THE INPUT>
※ ※ ※
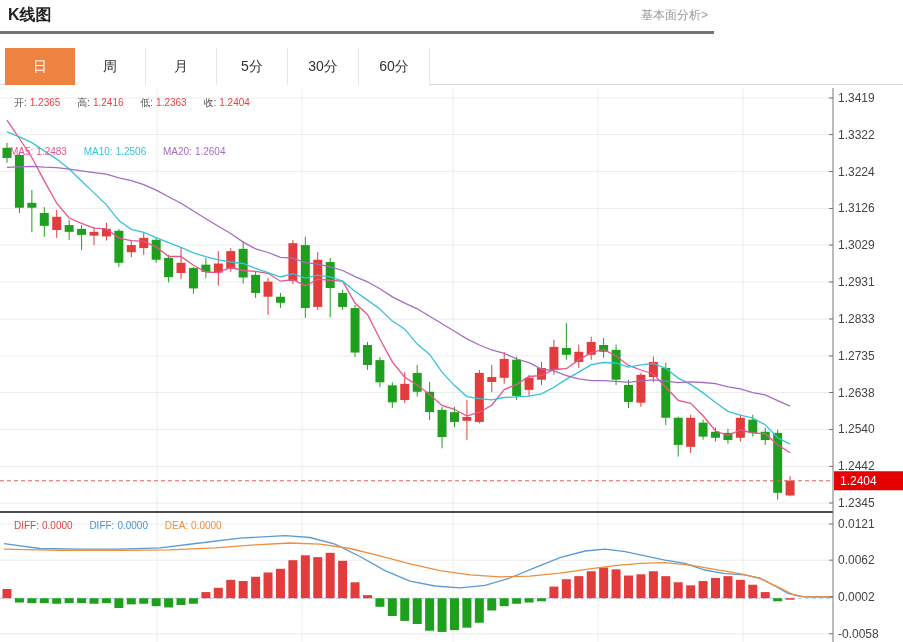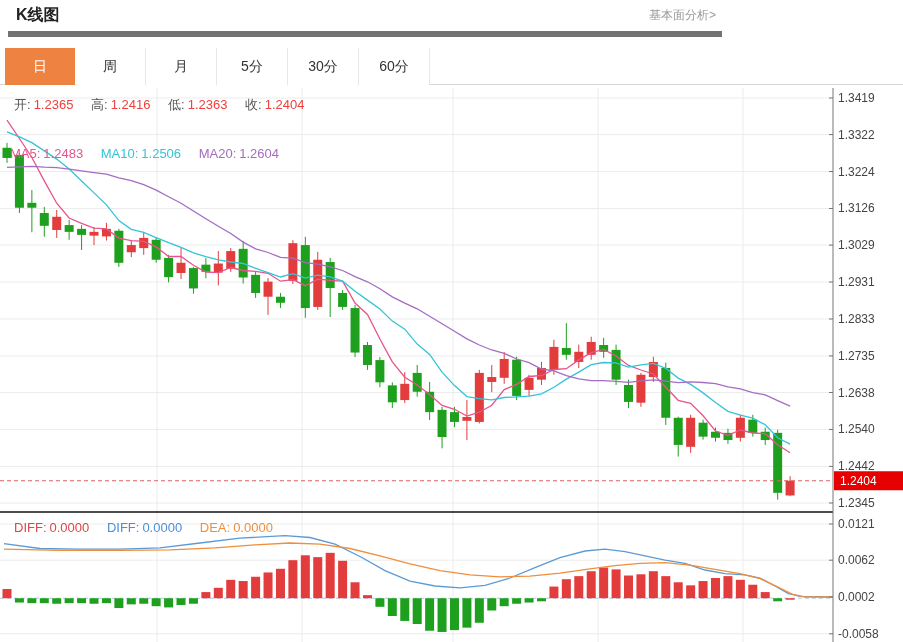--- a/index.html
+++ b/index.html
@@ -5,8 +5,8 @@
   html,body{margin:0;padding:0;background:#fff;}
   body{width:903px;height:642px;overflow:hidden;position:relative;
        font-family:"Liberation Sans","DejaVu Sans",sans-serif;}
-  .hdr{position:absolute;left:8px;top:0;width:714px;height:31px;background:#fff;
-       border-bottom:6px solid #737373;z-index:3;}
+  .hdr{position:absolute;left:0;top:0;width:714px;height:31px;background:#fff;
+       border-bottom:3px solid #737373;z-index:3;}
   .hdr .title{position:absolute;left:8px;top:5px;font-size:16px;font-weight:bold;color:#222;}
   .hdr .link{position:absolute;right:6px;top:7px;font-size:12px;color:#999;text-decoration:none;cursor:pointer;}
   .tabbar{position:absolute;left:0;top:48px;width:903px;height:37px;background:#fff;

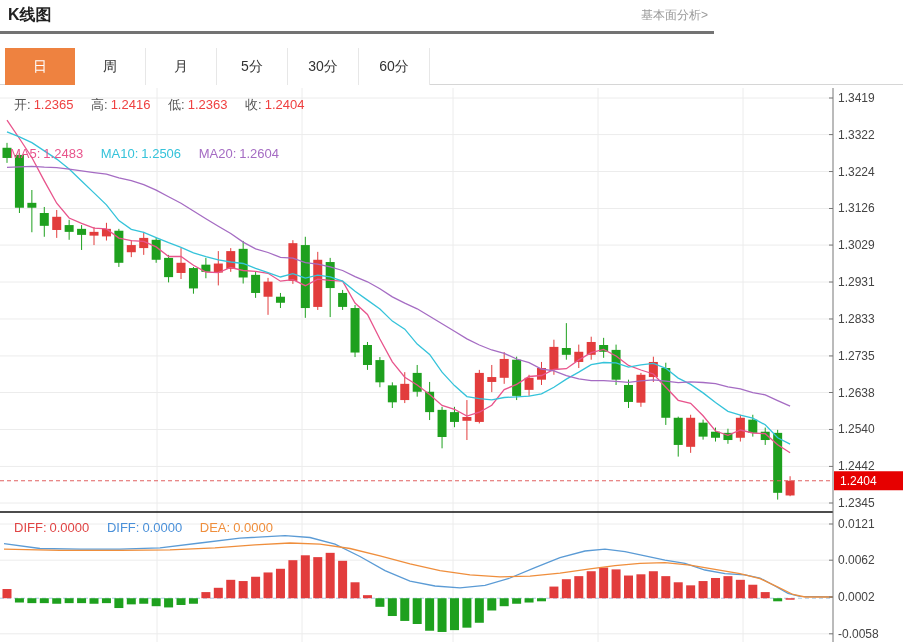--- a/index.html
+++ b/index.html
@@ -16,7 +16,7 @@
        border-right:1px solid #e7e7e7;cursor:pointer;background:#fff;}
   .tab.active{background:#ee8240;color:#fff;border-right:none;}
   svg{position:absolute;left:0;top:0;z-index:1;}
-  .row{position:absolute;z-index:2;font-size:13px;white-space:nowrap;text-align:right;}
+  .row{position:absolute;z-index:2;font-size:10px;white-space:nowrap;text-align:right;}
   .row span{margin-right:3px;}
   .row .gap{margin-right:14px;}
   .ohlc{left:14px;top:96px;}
※ ※ ※
HOW TO COMPLETE THIS TASK> Above are the records. How many of their lines hold "white"? Answer with the number alone.

COMPLETED TASK> 2